# Create a new Dataset version

In this Notebook we will create a new dataset in the AML Workspace. For this we will use the *diabetes* dataset witch you can donwload from the following URL

- https://datahub.io/machine-learning/diabetes/r/diabetes.csv

Download the Dataset an place it into a datafolder in your Workspace. You can load an display the data wiht the python pandas package


In [2]:
import pandas as pd

# load an display the diabetes dataframe
data = pd.read_csv("data/diabetes_csv.csv")
data.head()

Unnamed: 0,preg,plas,pres,skin,insu,mass,pedi,age,class
0,6,148,72,35,0,33.6,0.627,50,tested_positive
1,1,85,66,29,0,26.6,0.351,31,tested_negative
2,8,183,64,0,0,23.3,0.672,32,tested_positive
3,1,89,66,23,94,28.1,0.167,21,tested_negative
4,0,137,40,35,168,43.1,2.288,33,tested_positive


# 1. Create a Dataset with python

## Connect to the AML Workspace

In [4]:
from azureml.core import Workspace, Datastore, Dataset, Environment

# connect to the workspace with config
# interactive_auth = InteractiveLoginAuthentication(tenant_id="tenant-id")
ws = Workspace.from_config(".azure")

# connect to the workspace with credentials
# ws = Workspace.get(name="myworkspace",
#                    subscription_id='<azure-subscription-id>',
#                    resource_group='myresourcegroup')


## Get the default datastore and compute target

In [5]:
datastore = ws.get_default_datastore()
compute_target = ws.compute_targets["cpu-cluster"]

In [6]:
datastore.upload(src_dir="data", target_path='raw/diabetes.csv')

Uploading an estimated of 1 files
Uploading data\diabetes_csv.csv
Uploaded data\diabetes_csv.csv, 1 files out of an estimated total of 1
Uploaded 1 files


$AZUREML_DATAREFERENCE_2b8124e0c1464737a4a215857bcba85e

## Create a Dataset

In [9]:
datastore_paths = [(datastore, 'raw/diabetes.csv')]
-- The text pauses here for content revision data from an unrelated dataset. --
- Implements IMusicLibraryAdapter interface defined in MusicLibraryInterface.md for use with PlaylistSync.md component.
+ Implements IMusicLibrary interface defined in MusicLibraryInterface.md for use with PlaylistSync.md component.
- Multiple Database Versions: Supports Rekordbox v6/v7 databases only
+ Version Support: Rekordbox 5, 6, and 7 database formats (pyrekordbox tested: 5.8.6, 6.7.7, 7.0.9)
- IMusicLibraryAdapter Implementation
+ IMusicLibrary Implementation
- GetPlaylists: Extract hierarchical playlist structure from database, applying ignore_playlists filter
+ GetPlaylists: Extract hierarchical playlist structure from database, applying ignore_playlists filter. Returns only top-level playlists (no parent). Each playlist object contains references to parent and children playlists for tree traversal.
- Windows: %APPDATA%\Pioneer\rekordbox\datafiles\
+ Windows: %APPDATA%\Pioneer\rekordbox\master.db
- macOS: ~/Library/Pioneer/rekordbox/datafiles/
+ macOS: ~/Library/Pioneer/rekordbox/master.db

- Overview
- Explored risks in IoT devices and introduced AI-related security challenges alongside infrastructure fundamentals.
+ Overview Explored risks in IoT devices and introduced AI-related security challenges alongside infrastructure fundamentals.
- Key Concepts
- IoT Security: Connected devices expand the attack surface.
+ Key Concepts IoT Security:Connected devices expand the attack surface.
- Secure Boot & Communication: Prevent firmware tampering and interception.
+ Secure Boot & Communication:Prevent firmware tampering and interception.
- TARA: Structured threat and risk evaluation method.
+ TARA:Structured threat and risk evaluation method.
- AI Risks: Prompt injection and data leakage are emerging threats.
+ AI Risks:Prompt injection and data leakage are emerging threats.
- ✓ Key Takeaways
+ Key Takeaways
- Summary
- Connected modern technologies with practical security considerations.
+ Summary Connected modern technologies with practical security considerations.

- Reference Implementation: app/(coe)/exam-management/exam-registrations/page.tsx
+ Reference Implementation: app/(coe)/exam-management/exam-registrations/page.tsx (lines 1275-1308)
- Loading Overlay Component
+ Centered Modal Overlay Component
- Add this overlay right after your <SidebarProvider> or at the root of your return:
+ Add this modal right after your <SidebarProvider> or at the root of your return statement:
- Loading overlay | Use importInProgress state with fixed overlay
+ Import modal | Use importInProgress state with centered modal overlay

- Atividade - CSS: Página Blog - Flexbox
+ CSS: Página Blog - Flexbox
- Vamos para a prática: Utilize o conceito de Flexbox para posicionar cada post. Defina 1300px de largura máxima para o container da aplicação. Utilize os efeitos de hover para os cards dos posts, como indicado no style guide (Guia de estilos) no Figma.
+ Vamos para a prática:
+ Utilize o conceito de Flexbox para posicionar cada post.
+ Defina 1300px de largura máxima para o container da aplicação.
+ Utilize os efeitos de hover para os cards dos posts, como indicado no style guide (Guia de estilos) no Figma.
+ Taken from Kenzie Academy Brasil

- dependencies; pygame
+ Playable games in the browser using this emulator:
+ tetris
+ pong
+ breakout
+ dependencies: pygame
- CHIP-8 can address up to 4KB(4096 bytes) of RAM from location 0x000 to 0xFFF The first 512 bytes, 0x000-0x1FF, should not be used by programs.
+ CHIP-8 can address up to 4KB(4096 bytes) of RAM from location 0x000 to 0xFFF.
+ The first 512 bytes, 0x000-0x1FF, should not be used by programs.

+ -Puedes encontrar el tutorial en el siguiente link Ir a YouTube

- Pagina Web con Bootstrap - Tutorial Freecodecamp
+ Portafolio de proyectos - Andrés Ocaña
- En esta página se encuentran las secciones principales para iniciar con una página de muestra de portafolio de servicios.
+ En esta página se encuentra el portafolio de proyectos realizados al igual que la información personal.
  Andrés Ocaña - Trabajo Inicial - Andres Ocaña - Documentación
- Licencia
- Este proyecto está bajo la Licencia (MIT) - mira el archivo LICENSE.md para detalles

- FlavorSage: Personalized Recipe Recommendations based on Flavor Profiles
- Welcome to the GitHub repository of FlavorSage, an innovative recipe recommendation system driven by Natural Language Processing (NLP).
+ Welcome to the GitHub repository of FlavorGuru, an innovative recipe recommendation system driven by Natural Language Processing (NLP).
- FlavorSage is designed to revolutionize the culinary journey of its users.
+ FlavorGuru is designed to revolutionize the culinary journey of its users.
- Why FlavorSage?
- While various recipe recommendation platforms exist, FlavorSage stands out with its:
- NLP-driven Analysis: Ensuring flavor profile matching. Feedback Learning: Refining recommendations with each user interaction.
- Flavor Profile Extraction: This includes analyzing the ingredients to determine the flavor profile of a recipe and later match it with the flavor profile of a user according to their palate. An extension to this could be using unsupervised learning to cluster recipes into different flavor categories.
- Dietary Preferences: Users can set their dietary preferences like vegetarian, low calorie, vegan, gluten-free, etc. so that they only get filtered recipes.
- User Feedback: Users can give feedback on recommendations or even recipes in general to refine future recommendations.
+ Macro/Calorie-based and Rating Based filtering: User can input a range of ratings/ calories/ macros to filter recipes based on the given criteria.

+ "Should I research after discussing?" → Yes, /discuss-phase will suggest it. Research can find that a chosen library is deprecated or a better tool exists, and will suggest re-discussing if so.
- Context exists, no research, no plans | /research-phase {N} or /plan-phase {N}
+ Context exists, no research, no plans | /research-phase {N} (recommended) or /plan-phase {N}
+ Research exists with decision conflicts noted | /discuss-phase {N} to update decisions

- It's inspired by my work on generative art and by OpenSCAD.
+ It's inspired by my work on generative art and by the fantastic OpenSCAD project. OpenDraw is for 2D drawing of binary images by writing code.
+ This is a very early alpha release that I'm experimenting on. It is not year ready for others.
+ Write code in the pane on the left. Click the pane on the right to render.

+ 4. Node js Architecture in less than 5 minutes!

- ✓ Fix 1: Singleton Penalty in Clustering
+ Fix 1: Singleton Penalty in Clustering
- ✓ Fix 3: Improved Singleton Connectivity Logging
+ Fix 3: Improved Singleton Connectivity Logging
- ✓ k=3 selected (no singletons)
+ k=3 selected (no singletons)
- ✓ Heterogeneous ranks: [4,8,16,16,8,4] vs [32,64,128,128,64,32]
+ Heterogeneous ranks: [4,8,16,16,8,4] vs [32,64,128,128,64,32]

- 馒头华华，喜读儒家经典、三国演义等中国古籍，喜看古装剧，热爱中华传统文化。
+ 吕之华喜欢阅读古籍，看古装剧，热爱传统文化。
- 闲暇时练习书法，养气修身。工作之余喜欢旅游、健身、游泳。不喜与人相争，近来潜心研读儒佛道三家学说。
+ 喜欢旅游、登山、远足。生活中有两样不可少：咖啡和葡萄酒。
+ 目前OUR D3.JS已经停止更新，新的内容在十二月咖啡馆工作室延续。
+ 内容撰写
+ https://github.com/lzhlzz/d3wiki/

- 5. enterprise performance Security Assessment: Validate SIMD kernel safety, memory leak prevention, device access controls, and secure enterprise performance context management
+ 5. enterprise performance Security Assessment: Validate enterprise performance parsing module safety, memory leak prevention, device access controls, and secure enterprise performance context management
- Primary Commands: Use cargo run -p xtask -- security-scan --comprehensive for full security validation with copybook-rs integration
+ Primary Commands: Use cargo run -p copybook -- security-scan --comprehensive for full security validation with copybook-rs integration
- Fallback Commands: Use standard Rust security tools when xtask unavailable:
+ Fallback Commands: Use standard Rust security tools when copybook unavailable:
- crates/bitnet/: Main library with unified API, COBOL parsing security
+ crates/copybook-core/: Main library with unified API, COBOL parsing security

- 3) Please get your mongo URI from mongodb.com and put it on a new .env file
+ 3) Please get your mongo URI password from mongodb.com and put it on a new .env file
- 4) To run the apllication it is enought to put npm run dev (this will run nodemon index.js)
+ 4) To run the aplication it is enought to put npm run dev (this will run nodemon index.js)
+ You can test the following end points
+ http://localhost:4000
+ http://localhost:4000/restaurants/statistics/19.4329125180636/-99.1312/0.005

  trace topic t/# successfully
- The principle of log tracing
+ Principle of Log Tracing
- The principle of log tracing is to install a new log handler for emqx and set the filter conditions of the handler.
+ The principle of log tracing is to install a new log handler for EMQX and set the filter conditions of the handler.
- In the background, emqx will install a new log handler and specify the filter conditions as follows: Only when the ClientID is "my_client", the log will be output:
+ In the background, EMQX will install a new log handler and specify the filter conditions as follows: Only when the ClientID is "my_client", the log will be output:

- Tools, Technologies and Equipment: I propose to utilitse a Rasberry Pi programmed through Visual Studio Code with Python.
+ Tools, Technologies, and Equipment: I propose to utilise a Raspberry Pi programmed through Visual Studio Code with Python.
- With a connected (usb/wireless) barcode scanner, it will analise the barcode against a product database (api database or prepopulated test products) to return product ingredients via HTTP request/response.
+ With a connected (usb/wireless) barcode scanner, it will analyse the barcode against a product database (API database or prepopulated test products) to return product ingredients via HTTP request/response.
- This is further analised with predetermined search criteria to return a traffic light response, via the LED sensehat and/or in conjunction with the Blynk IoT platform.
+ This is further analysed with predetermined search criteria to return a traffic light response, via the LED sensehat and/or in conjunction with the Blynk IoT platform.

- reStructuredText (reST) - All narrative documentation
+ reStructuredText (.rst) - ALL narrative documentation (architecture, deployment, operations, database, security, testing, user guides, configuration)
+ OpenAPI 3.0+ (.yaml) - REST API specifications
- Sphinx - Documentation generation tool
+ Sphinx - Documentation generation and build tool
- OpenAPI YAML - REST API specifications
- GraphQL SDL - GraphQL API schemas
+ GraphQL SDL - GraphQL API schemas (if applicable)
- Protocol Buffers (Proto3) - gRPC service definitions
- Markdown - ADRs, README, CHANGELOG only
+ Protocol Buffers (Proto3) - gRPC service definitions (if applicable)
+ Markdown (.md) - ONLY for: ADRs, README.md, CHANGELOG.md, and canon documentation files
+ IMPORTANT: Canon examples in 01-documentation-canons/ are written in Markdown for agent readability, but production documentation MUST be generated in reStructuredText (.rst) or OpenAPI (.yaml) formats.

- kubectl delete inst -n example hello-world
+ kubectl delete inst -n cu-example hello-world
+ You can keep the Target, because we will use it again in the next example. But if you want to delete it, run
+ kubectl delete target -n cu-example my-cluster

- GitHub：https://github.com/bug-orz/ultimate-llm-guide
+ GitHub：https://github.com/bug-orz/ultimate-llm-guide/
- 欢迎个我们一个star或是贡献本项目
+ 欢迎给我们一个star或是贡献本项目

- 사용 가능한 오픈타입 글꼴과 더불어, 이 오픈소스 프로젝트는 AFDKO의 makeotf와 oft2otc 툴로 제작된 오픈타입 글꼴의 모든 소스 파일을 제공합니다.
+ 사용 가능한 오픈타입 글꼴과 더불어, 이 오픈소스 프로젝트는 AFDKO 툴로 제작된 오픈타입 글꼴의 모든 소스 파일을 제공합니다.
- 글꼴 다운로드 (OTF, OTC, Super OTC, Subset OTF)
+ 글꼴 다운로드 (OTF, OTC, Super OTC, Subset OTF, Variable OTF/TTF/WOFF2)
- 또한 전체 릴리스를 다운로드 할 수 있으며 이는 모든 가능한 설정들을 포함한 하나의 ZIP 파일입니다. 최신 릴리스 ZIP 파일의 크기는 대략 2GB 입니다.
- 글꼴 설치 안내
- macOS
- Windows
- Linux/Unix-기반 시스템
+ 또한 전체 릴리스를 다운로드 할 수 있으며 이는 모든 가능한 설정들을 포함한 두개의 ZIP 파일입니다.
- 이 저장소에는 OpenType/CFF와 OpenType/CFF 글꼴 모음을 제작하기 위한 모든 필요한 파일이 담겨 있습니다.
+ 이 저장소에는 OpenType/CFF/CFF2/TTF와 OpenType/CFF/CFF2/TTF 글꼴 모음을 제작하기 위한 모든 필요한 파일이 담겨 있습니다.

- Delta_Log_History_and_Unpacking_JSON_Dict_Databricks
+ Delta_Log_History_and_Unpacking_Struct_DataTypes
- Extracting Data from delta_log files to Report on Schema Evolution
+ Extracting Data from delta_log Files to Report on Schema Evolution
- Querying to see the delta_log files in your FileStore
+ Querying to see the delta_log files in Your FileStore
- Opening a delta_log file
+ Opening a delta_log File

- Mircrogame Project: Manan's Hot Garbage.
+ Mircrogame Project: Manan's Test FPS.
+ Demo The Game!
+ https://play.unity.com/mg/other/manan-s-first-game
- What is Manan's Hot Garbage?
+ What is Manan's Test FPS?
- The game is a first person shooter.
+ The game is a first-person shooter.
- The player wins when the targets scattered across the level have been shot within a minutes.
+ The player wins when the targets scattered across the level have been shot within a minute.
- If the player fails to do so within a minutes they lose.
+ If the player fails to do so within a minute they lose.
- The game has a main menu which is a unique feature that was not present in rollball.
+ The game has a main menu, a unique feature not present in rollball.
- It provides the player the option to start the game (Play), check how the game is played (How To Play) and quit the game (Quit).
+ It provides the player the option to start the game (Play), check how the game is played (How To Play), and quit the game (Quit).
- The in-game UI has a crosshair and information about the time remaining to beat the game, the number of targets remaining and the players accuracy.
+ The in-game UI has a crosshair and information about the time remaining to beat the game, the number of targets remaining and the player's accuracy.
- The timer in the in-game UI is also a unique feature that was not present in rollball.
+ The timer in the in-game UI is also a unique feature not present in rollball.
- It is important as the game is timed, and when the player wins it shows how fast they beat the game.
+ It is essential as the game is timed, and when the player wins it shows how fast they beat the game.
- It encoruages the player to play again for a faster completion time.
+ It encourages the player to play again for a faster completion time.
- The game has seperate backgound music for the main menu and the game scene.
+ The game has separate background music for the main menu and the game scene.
diabetes_ds = Dataset.Tabular.from_delimited_files(path=datastore_paths)

In [10]:
diabetes_ds

{
  "source": [
    "('workspaceblobstore', 'raw/diabetes.csv')"
  ],
  "definition": [
    "GetDatastoreFiles",
    "ParseDelimited",
    "DropColumns",
    "SetColumnTypes"
  ]
}

## Convert the dataset to a pandas dataframe

In [12]:
diabetes_df = diabetes_ds.to_pandas_dataframe()
diabetes_df.head()

Unnamed: 0,preg,plas,pres,skin,insu,mass,pedi,age,class
0,6,148,72,35,0,33.6,0.627,50,tested_positive
1,1,85,66,29,0,26.6,0.351,31,tested_negative
2,8,183,64,0,0,23.3,0.672,32,tested_positive
3,1,89,66,23,94,28.1,0.167,21,tested_negative
4,0,137,40,35,168,43.1,2.288,33,tested_positive


## Register the dataset to the AML Workspace

In [14]:
diabetes_ds = diabetes_ds.register(workspace=ws,name='diabetes',description='Diabetes training data', create_new_version=True)

****

# 2. Define Pipeline to Update the Dataset frequently 

## Define the Python execution script

With the IPython magic command *%%writefile* we can write the codecell into a python script

In [1]:
%%writefile src/data_ingest.py

from azureml.core import Run, Dataset

# get the workspace from the current run
run = Run.get_context()
ws = run.experiment.workspace


# get the default datastore
datastore = ws.get_default_datastore()
# # create a TabularDataset
datastore_paths = [(datastore,  'raw/diabetes.csv')]
diabetes_ds = Dataset.Tabular.from_delimited_files(path=datastore_paths)
# diabetes_df = diabetes_ds.to_pandas_dataframe()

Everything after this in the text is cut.